Problem statement: Apart from the pictures, every record here must be copied word for word.

+++++

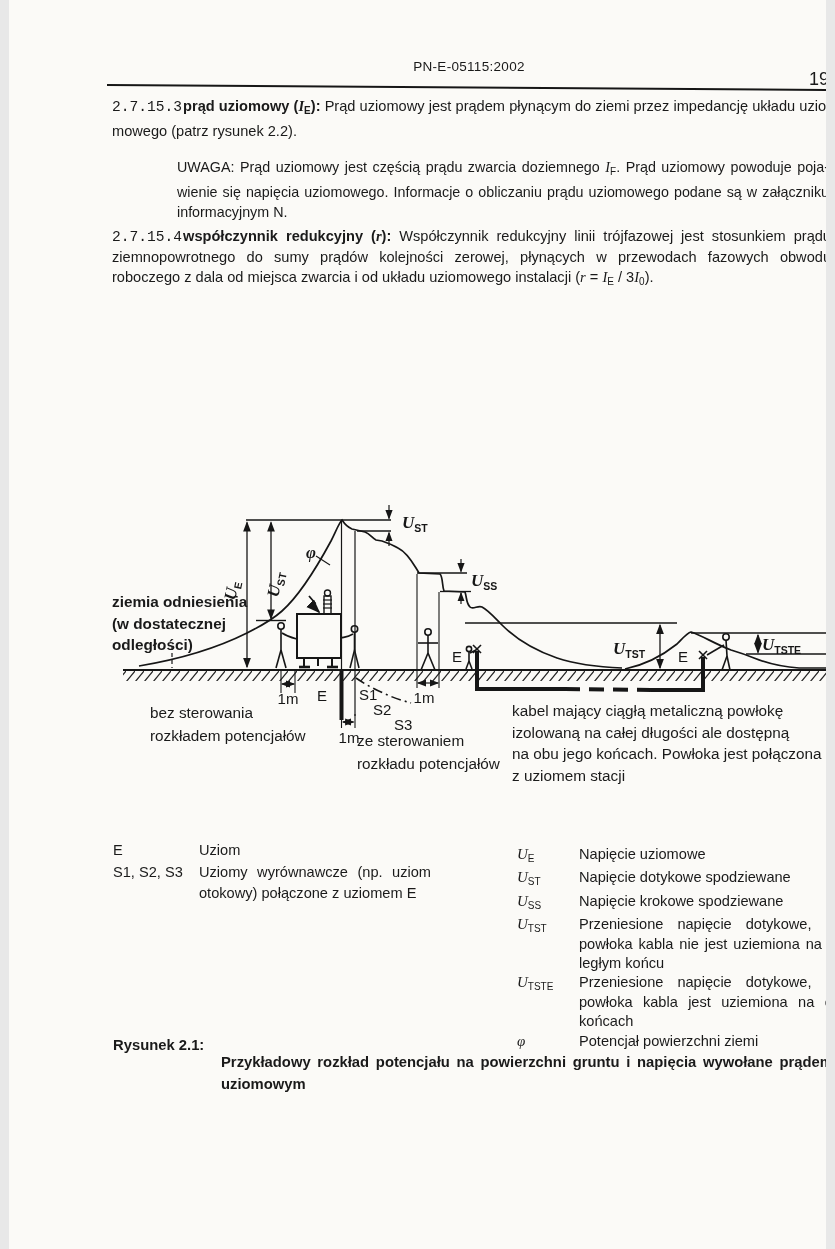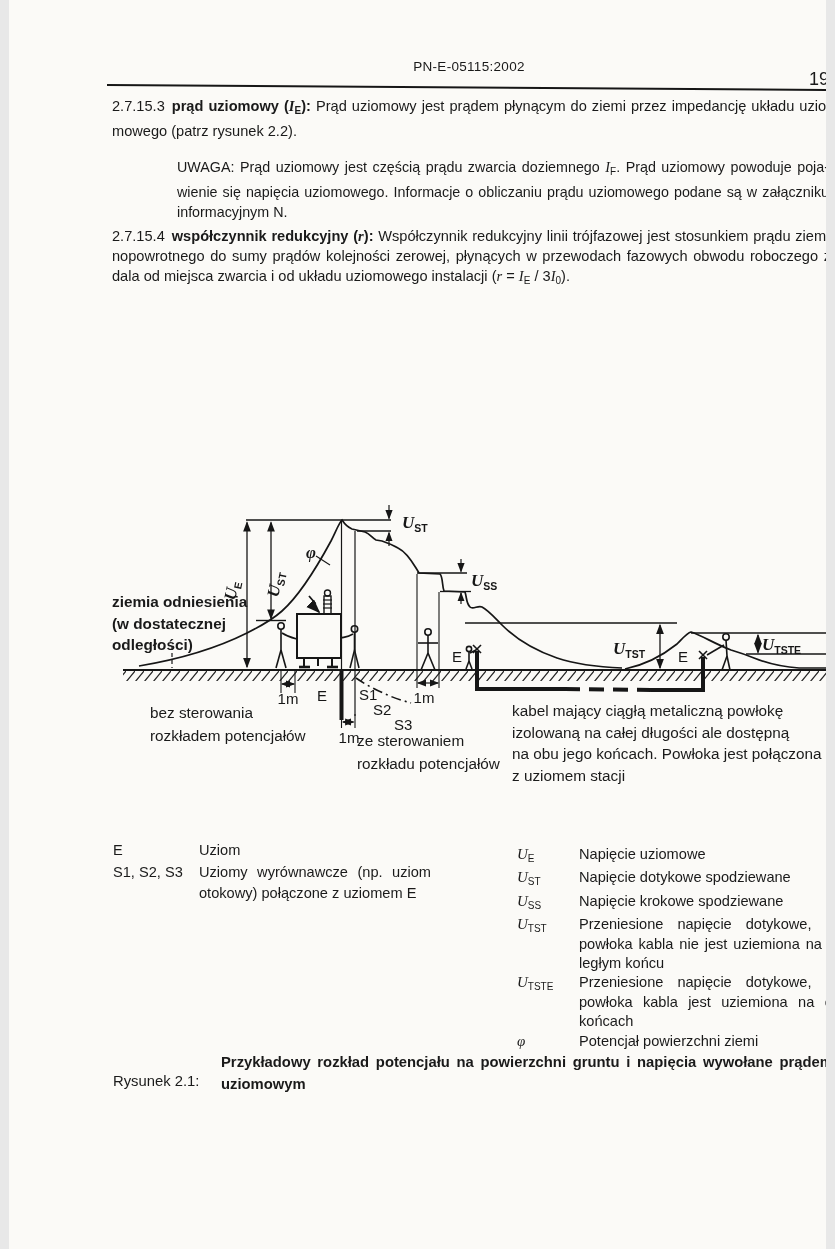--- a/index.html
+++ b/index.html
@@ -11,42 +11,42 @@
   .abs{position:absolute;}
   
   .std-title{left:100px;top:59px;width:720px;text-align:center;font-size:13.5px;letter-spacing:.3px;}
   .page-num{left:800px;top:69px;font-size:18px;}
   .head-rule{left:98px;top:84px;width:724px;height:2.4px;background:#161616;transform:rotate(.4deg);transform-origin:left center;}
   
   .para{font-size:14.6px;line-height:20px;text-align:justify;}
   .p1{left:103px;top:96px;width:719px;}
   .note{left:168px;top:157px;width:652px;font-size:14.3px;line-height:20px;text-align:justify;}
   .p2{left:103px;top:226px;width:719px;}
-  .secnum{padding-right:7px;}
+  .secnum{padding-right:1px;font-family:Liberation Mono, monospace;}
   .term{font-weight:bold;}
   .sym{font-family:"Liberation Serif",serif;font-style:italic;}
   .sb{font-size:10px;vertical-align:-3px;font-style:normal;font-family:"Liberation Sans",sans-serif;}
   
   .dcap{font-size:15.3px;line-height:21.5px;white-space:nowrap;}
   .cap-ref{left:103px;top:591px;font-weight:bold;}
   .cap-nocontrol{left:141px;top:701px;line-height:23px;}
   .cap-withcontrol{left:348px;top:729px;line-height:23px;}
   .cap-cable{left:503px;top:700px;line-height:21.5px;}
   
   .legend{font-size:14.6px;}
   .lrow{display:flex;align-items:flex-start;}
   .legend-left{left:104px;top:840px;width:340px;line-height:21.5px;}
   .legend-left .lsym{width:86px;flex:none;}
   .legend-left .ldesc{width:232px;text-align:justify;}
   .legend-right{left:508px;top:845px;width:340px;line-height:19.4px;}
   .legend-right .lsym{width:62px;flex:none;}
   .legend-right .ldesc{width:270px;text-align:justify;}
   .legend .sym{font-size:15px;}
   
-  .fig-label{left:104px;top:1073px;font-size:14.8px;font-weight:normal;}
+  .fig-label{left:104px;top:1037px;font-size:14.8px;font-weight:bold;}
   .fig-text{left:212px;top:1051px;width:612px;font-size:14.8px;font-weight:bold;line-height:22px;text-align:justify;}
   
   .diagram{position:absolute;left:0;top:485px;width:835px;height:330px;}
   .diagram text{font-family:"Liberation Sans",sans-serif;fill:#161616;}
   .diagram .dimlab{font-family:"Liberation Serif",serif;font-style:italic;font-weight:bold;font-size:17px;}
   .diagram .dimsub{font-family:"Liberation Sans",sans-serif;font-style:normal;font-weight:bold;font-size:10.5px;}
   .diagram .plain{font-size:15px;}
   .k{stroke:#161616;fill:none;}
 </style>
 </head>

+++++

Exercise response:
--- a/index.html
+++ b/index.html
@@ -11,42 +11,42 @@
   .abs{position:absolute;}
   
   .std-title{left:100px;top:59px;width:720px;text-align:center;font-size:13.5px;letter-spacing:.3px;}
   .page-num{left:800px;top:69px;font-size:18px;}
   .head-rule{left:98px;top:84px;width:724px;height:2.4px;background:#161616;transform:rotate(.4deg);transform-origin:left center;}
   
   .para{font-size:14.6px;line-height:20px;text-align:justify;}
   .p1{left:103px;top:96px;width:719px;}
   .note{left:168px;top:157px;width:652px;font-size:14.3px;line-height:20px;text-align:justify;}
   .p2{left:103px;top:226px;width:719px;}
-  .secnum{padding-right:7px;}
+  .secnum{padding-right:1px;font-family:Liberation Mono, monospace;}
   .term{font-weight:bold;}
   .sym{font-family:"Liberation Serif",serif;font-style:italic;}
   .sb{font-size:10px;vertical-align:-3px;font-style:normal;font-family:"Liberation Sans",sans-serif;}
   
   .dcap{font-size:15.3px;line-height:21.5px;white-space:nowrap;}
   .cap-ref{left:103px;top:591px;font-weight:bold;}
   .cap-nocontrol{left:141px;top:701px;line-height:23px;}
   .cap-withcontrol{left:348px;top:729px;line-height:23px;}
   .cap-cable{left:503px;top:700px;line-height:21.5px;}
   
   .legend{font-size:14.6px;}
   .lrow{display:flex;align-items:flex-start;}
   .legend-left{left:104px;top:840px;width:340px;line-height:21.5px;}
   .legend-left .lsym{width:86px;flex:none;}
   .legend-left .ldesc{width:232px;text-align:justify;}
   .legend-right{left:508px;top:845px;width:340px;line-height:19.4px;}
   .legend-right .lsym{width:62px;flex:none;}
   .legend-right .ldesc{width:270px;text-align:justify;}
   .legend .sym{font-size:15px;}
   
-  .fig-label{left:104px;top:1073px;font-size:14.8px;font-weight:normal;}
+  .fig-label{left:104px;top:1037px;font-size:14.8px;font-weight:bold;}
   .fig-text{left:212px;top:1051px;width:612px;font-size:14.8px;font-weight:bold;line-height:22px;text-align:justify;}
   
   .diagram{position:absolute;left:0;top:485px;width:835px;height:330px;}
   .diagram text{font-family:"Liberation Sans",sans-serif;fill:#161616;}
   .diagram .dimlab{font-family:"Liberation Serif",serif;font-style:italic;font-weight:bold;font-size:17px;}
   .diagram .dimsub{font-family:"Liberation Sans",sans-serif;font-style:normal;font-weight:bold;font-size:10.5px;}
   .diagram .plain{font-size:15px;}
   .k{stroke:#161616;fill:none;}
 </style>
 </head>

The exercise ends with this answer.